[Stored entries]

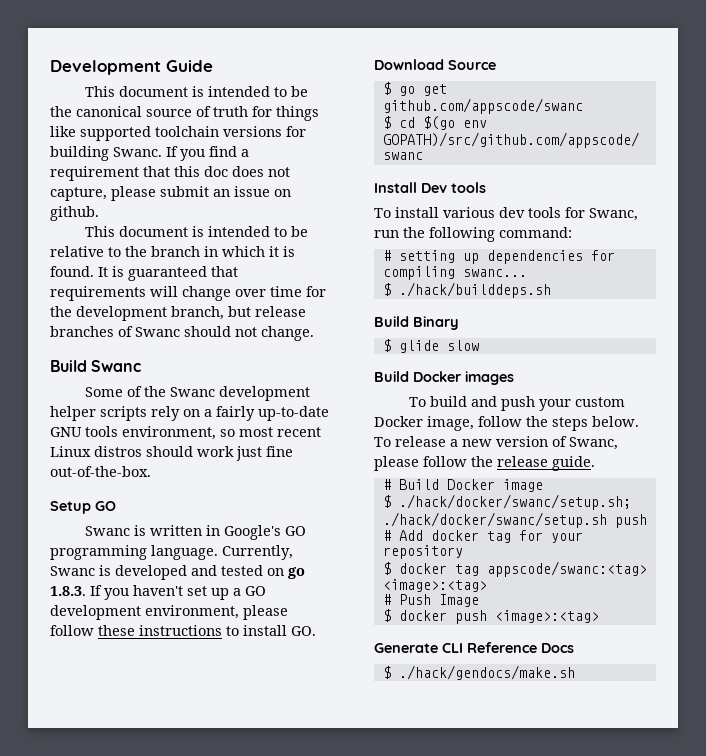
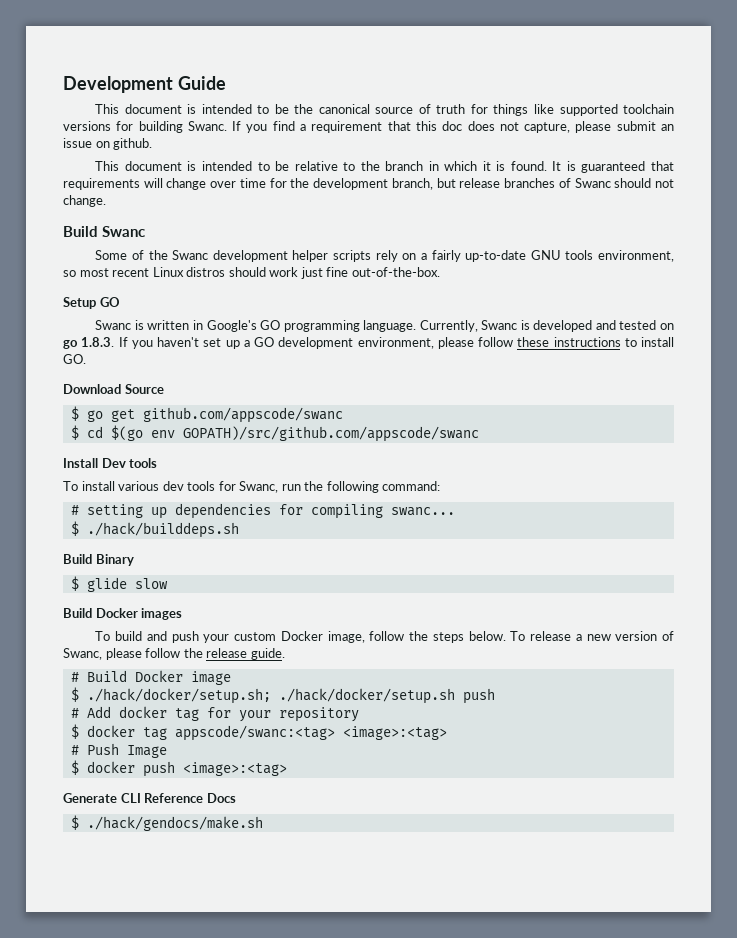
[398,494,631,510] [382,512,607,528] ./hack/docker/swanc/setup.sh; ./hack/docker/swanc/setup.sh -> [86,688,455,704] ./hack/docker/setup.sh; ./hack/docker/setup.sh

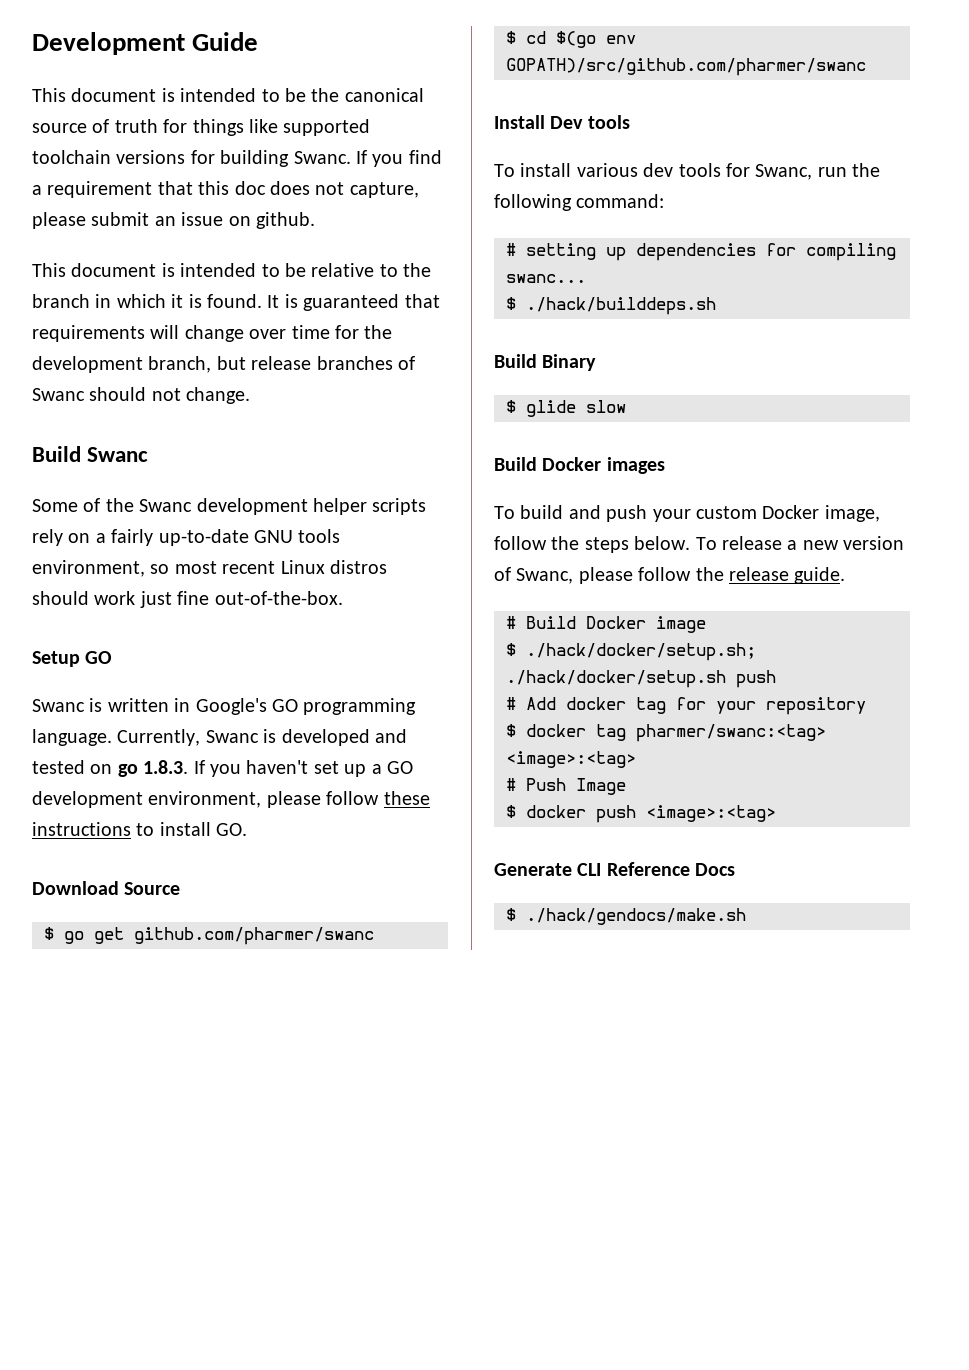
[142,407,343,423] github.com/appscode/swanc -> [134,927,374,945] github.com/pharmer/swanc
[182,426,479,442] GOPATH)/src/github.com/appscode/swanc -> [506,58,866,76] GOPATH)/src/github.com/pharmer/swanc
[174,725,335,741] appscode/swanc:<tag> -> [636,724,826,742] pharmer/swanc:<tag>

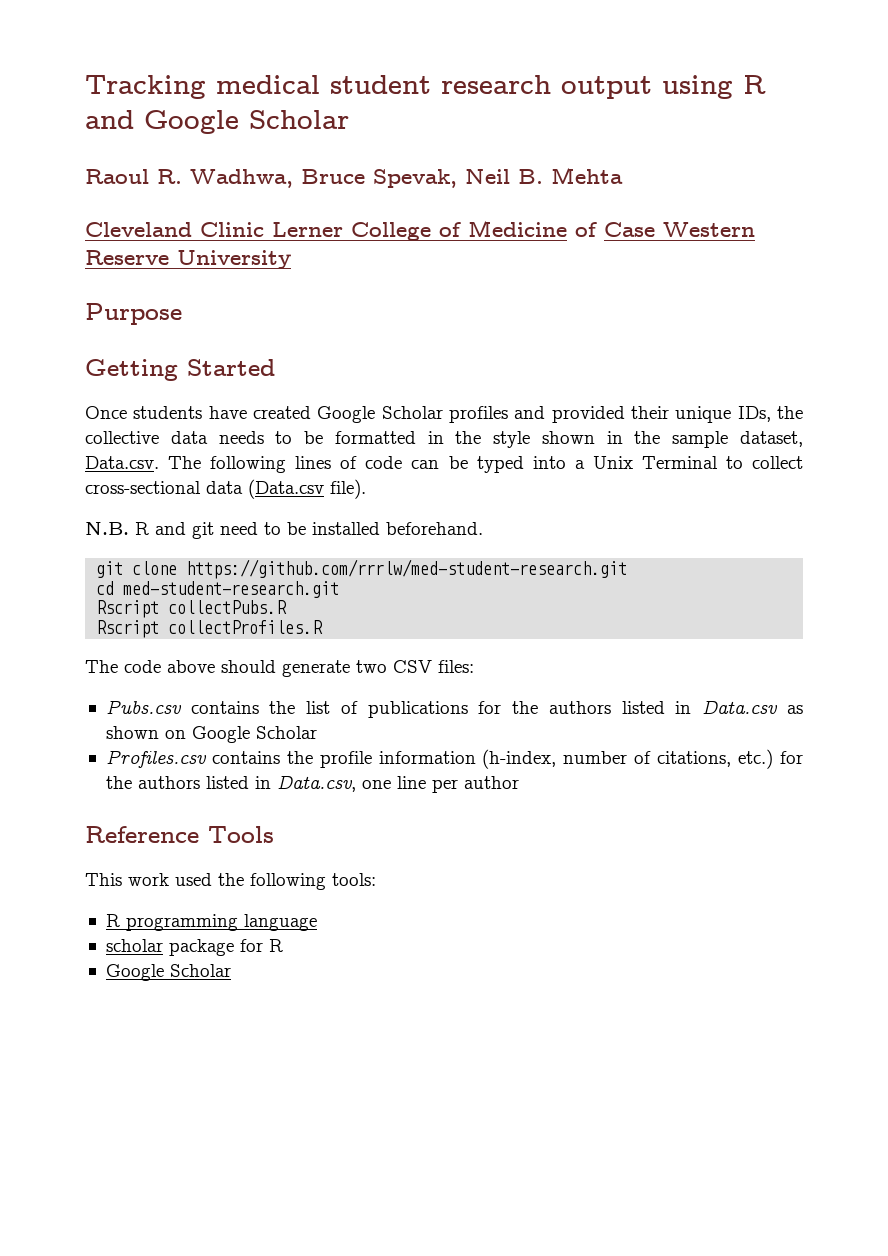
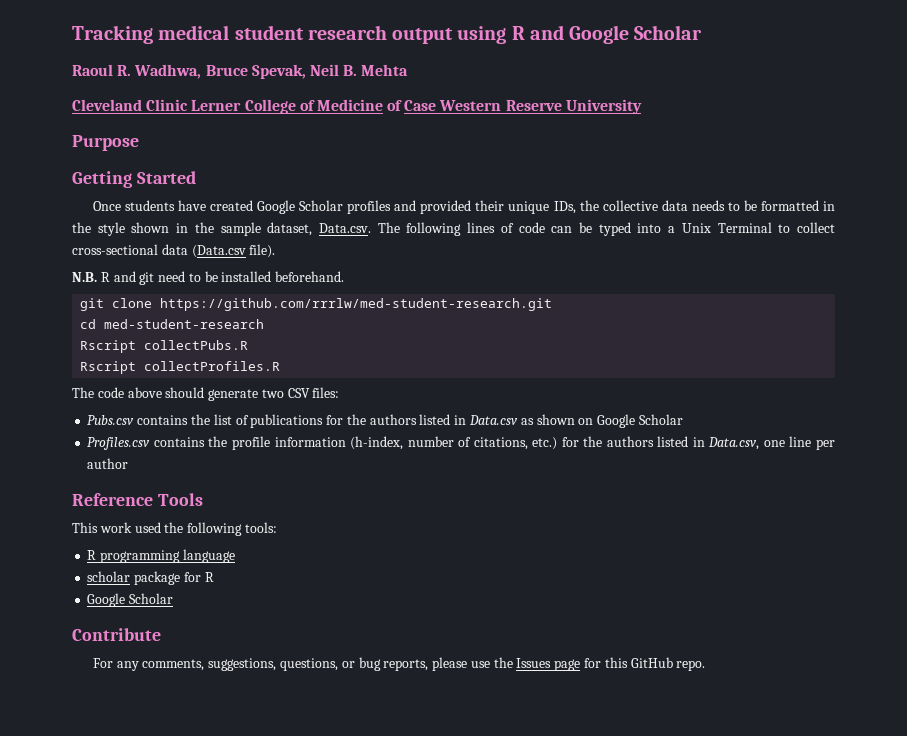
[123,581,340,598] med-student-research.git -> [104,319,265,329] med-student-research
(231, 970) none -> [72,628,161,641] [92,657,706,671] // Contribute // For any comments, suggestions, questions, or bug reports, please use the Issues page for this GitHub repo.

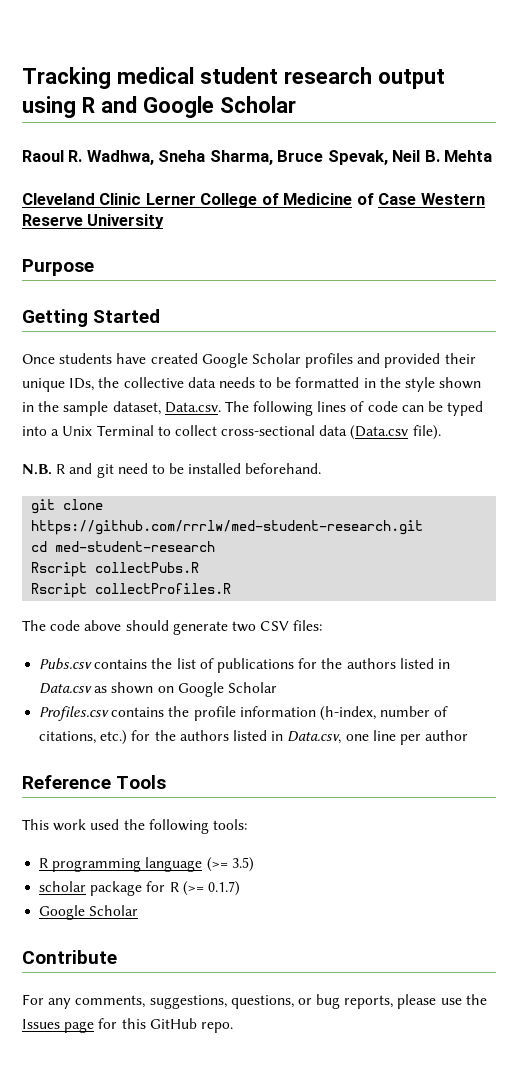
(202, 71) none -> [158,150,273,165] Sneha Sharma,
(235, 556) none -> [206,857,254,872] (>= 3.5)
(214, 577) none -> [182,881,240,896] (>= 0.1.7)

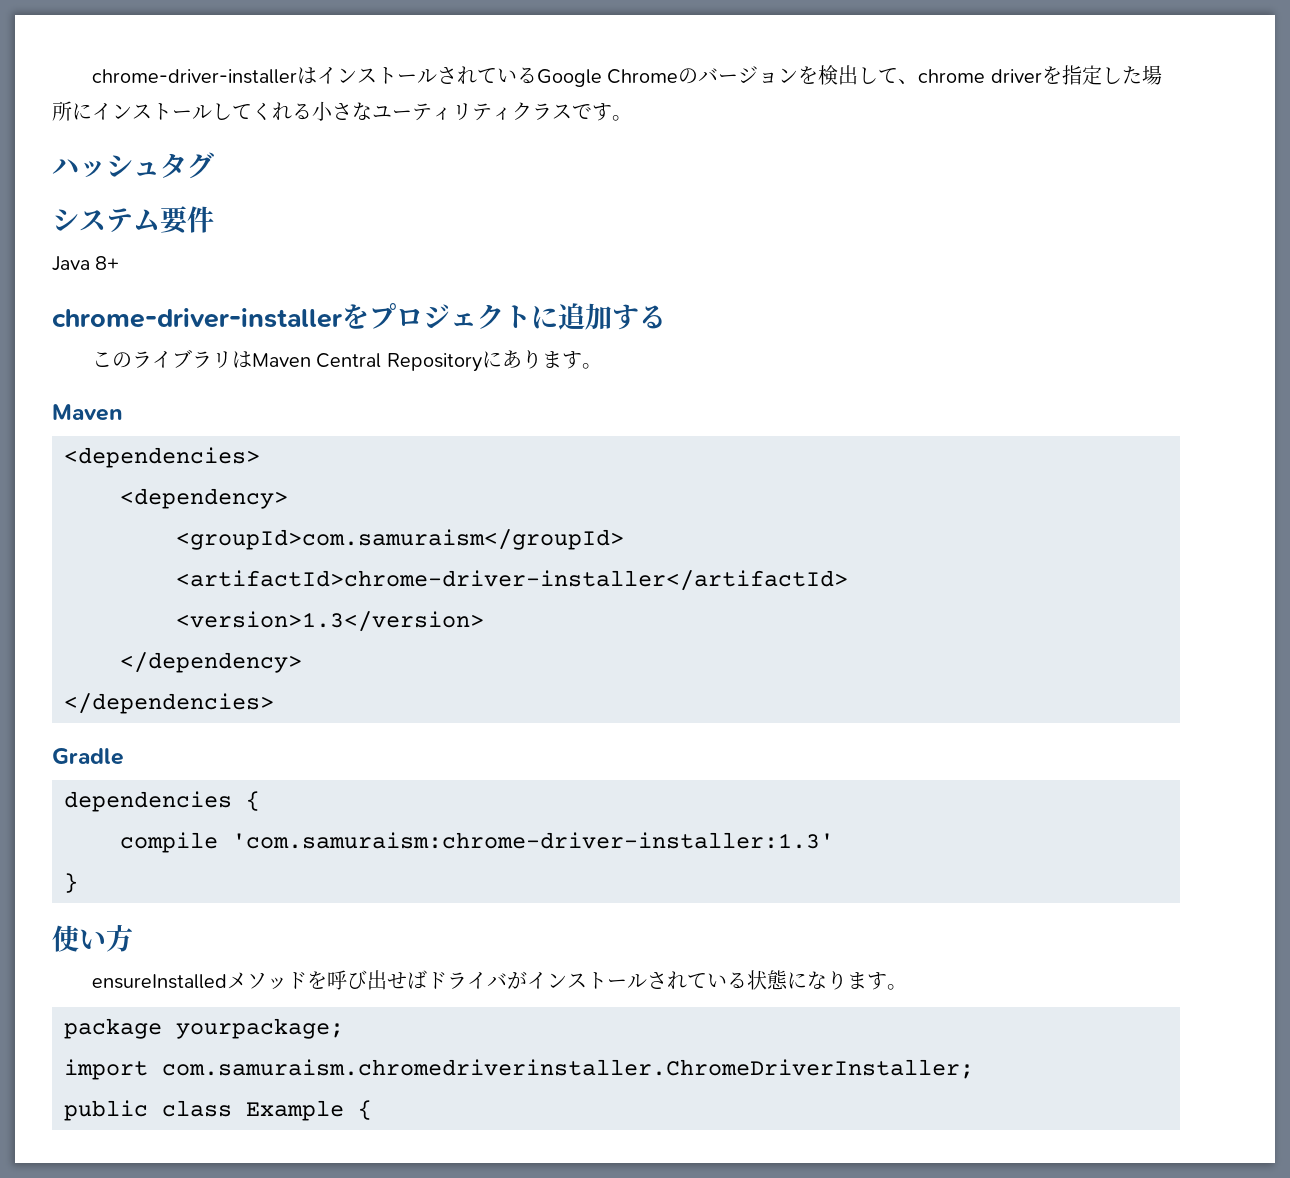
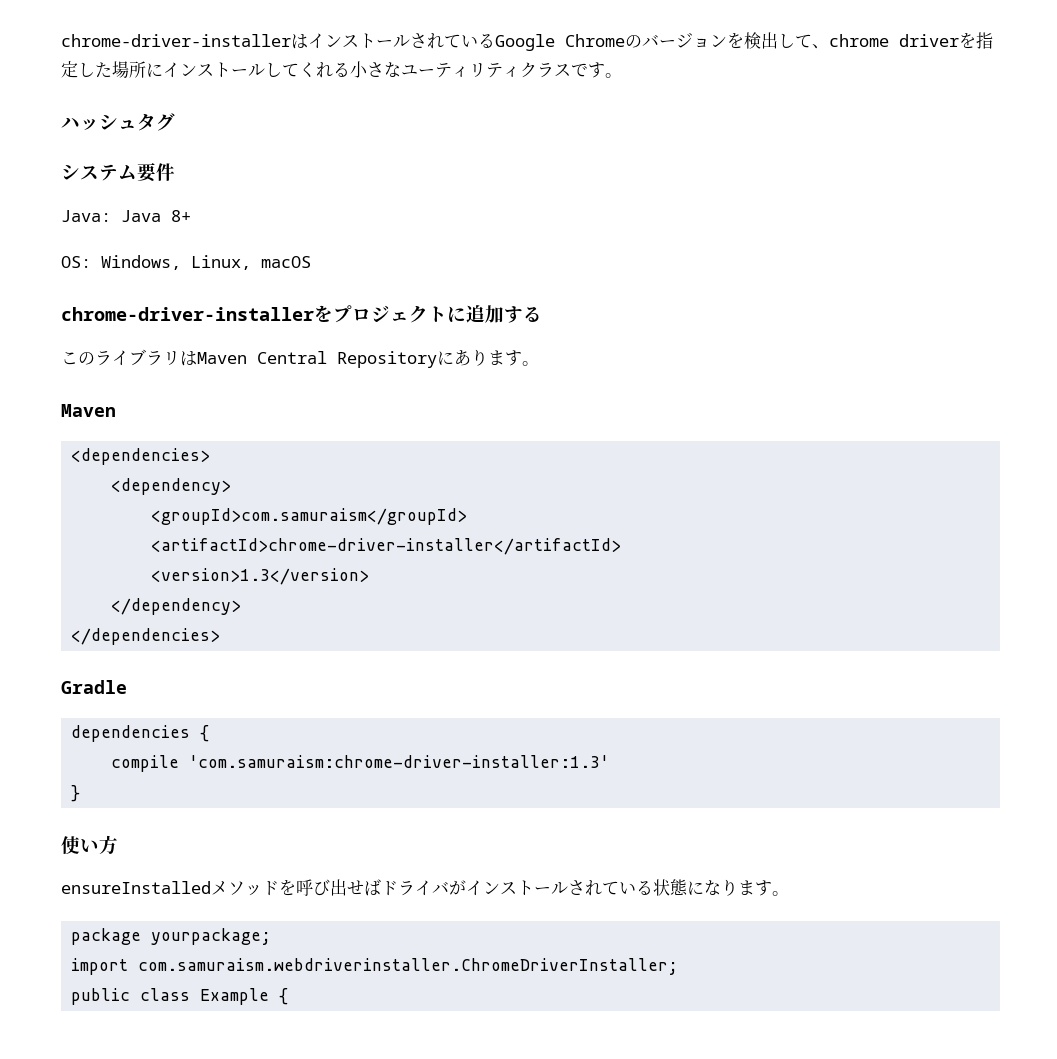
(214, 219) none -> [61,210,111,222] Java:
(120, 263) none -> [61,255,311,270] // OS: Windows, Linux, macOS
[162,1059,974,1079] com.samuraism.chromedriverinstaller.ChromeDriverInstaller; -> [138,958,679,975] com.samuraism.webdriverinstaller.ChromeDriverInstaller;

Activity:
Could you copy exactly, and with no pictures, the lines above from the one containing "(214, 577) none" through the last line, both included?

Solution to this exercise:
(214, 577) none -> [182,881,240,896] (>= 0.1.7)

(214, 219) none -> [61,210,111,222] Java:
(120, 263) none -> [61,255,311,270] // OS: Windows, Linux, macOS
[162,1059,974,1079] com.samuraism.chromedriverinstaller.ChromeDriverInstaller; -> [138,958,679,975] com.samuraism.webdriverinstaller.ChromeDriverInstaller;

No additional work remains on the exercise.